NYC Indie Theatre Film Festival Provides a Platform for Change

The NYC Indie Theatre Film Festival continues to allow independent creatives to present their stories. (Courtesy of David Darr/NYCITFF)

The NYC Indie Theatre Film Festival continues to allow independent creatives to present their stories. (Courtesy of David Darr/NYCITFF)

Last week, the NYC Indie Theatre Film Festival held its fifth annual presentation of work by some of the country’s most promising independent artists. It provides a voice for innovative storytelling that authentically reflects the hopes and obstacles the world faces today. Many of the stories featured, especially the following three, were linked by their contemporary relevance and their lessons on how individuals can find power within themselves to help change their communities for the better. I had the opportunity to watch some of the films in the festival and speak with various creatives about their films.

One film containing these themes is “Don’t Stay Safe,” a musical short that depicts a day in which Franki, a young Black woman living in New York, must decide between protecting her younger brother in the Black Lives Matter protests or staying inside to keep herself and her relationship with her girlfriend safe. After careful consideration of her own values and conflicting desires she finds strength within herself to not take the safest route, but instead the one she believes in most.

This inner conflict was brilliantly portrayed using music, and the changes in tempo and mood as the protagonist changed her mind throughout the film gave life to the whirlwind of emotions Franki felt as she had to make her difficult decision. Christina Franklin, director of “Don’t Stay Safe,” told me in an interview, “a character starts singing when the emotions are so high that speech becomes inadequate.” This use of song to voice the hope, fear and determination of those on screen made their experiences easily accessible to audiences.

During the many challenges America faced in 2020, including a string of incidents of police brutality and the COVID-19 pandemic, this film hit very close to home. Many people can relate to the emotional repercussions of these societal issues and a hostile political atmosphere within their home, testing one’s faith in their community and in their ability to help it. Franklin responded to this current climate, saying, “it’s important to remind yourself that another time will come. And in the meantime, when you don’t have access to what you love, reflect on the reasons you love it.” While hardship may be discouraging, evaluating what inspires you to keep moving forward is one important lesson “Don’t Stay Safe” shares with “Valens.”

For his directorial debut in “Valens,” Mazin Akar spoke with me, saying that he shares a “journey of self-discovery and growth” by following Faisal, a young man in search of a way to make a difference in his community plagued by corrupt politicians and a damaged economy. It is a search that leads him back to himself. Shot on site in Lebanon during the “October Revolution,” this short film depicts internal strife under a different political context, but with universal lessons and emotions.

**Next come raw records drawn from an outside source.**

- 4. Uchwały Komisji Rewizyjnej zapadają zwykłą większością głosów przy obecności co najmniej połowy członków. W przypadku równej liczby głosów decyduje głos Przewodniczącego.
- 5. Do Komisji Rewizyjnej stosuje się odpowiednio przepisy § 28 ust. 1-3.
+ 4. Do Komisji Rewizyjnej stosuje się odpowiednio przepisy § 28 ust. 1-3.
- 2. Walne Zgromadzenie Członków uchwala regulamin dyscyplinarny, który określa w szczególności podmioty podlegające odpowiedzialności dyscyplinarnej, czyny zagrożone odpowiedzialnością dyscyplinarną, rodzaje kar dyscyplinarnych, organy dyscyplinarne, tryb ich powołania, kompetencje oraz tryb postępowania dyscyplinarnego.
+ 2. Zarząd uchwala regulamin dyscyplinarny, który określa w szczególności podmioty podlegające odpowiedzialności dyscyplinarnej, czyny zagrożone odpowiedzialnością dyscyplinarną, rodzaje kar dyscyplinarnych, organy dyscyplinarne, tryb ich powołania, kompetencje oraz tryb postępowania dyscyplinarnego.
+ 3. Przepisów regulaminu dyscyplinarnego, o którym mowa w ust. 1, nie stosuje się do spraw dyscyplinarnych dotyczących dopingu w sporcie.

One line from “Valens” formed a great response to anyone who may question whether it is worth getting involved in helping their communities through societal and political crises: “A cause beyond your own is truly a cause worth fighting for.” Here, those on screen give advice directly to viewers. As the audience travels alongside the protagonist, it is given an inside look at what motivates him in his effort to create a better world, which consists mostly of protecting the welfare of people besides himself.

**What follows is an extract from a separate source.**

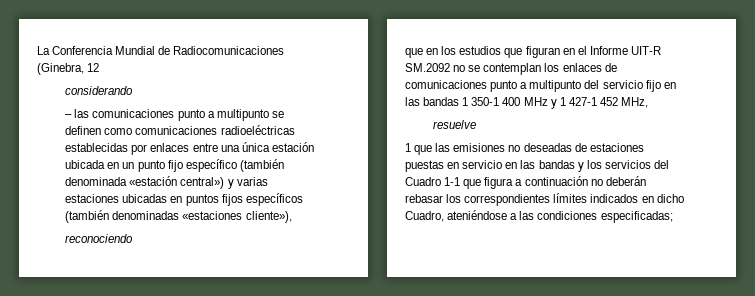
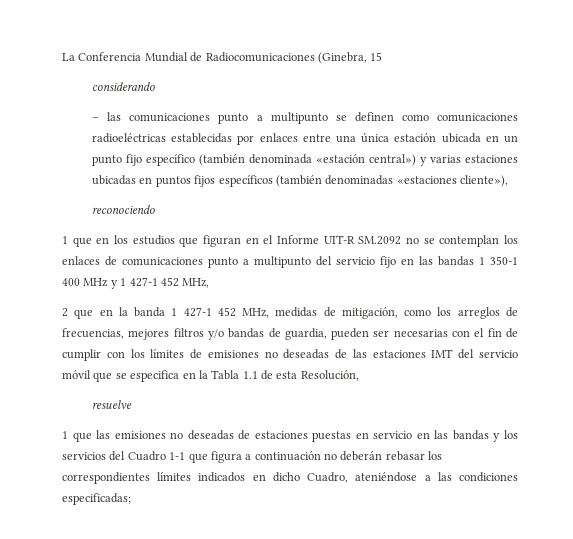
- La Conferencia Mundial de Radiocomunicaciones (Ginebra, 12
+ La Conferencia Mundial de Radiocomunicaciones (Ginebra, 15
- que en los estudios que figuran en el Informe UIT-R SM.2092 no se contemplan los enlaces de comunicaciones punto a multipunto del servicio fijo en las bandas 1 350-1 400 MHz y 1 427-1 452 MHz,
+ 1 que en los estudios que figuran en el Informe UIT-R SM.2092 no se contemplan los enlaces de comunicaciones punto a multipunto del servicio fijo en las bandas 1 350-1 400 MHz y 1 427-1 452 MHz,
+ 2 que en la banda 1 427-1 452 MHz, medidas de mitigación, como los arreglos de frecuencias, mejores filtros y/o bandas de guardia, pueden ser necesarias con el fin de cumplir con los límites de emisiones no deseadas de las estaciones IMT del servicio móvil que se especifica en la Tabla 1.1 de esta Resolución,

“Once we’re able to discover what it is that we wish to fight for as individuals, does it become easier to channel that energy into our communities more effectively or align ourselves with a preexisting cause,” Akar told me. As Faisal tries to find a cause in which to place his support, he discovers he is passionate about making change for the people he loves and realizes he must follow his own values — not those of others — to truly help his community.

This emphasis on finding one’s own way while still contributing to causes greater than themselves can also be seen in the final film, a documentary short named “The Joy of 2020.” This lighthearted account of the journeys of five people rediscovering their passions and what they are grateful for during the pandemic instills hope in audiences, serving as a reminder to look for silver linings in difficult times. Filled with small clips of the everyday lives of these individuals, this short creates a new, beautiful interpretation of what normal looks like as people recognize the happiness they get from the simplest tasks.

Bailey Bass, director of “The Joy of 2020,” told me “even in the toughest of times, we can find good, experience moments of happiness and continue to grow as individuals and a society.” The film inspires viewers to reconnect with what they find fulfilling and to not let unfortunate circumstances dull their faith in themselves and their communities.

Franklin said that one important lesson from “Don’t Stay Safe” is “everyone has their own cocktail of trauma, stress, hopes and dreams. It’s important to have compassion for others when their priorities don’t align with yours.” This is a valuable statement after a year like 2020. As these productions have shown, progress truly begins with the individual. It may take a lot of reflection and soul-searching, but everyone has their own values, passions and reasons for wanting a better world. Only when differences are embraced and people are empathetic of both each other’s experiences and hopes for the future can greater change be made in the world of today.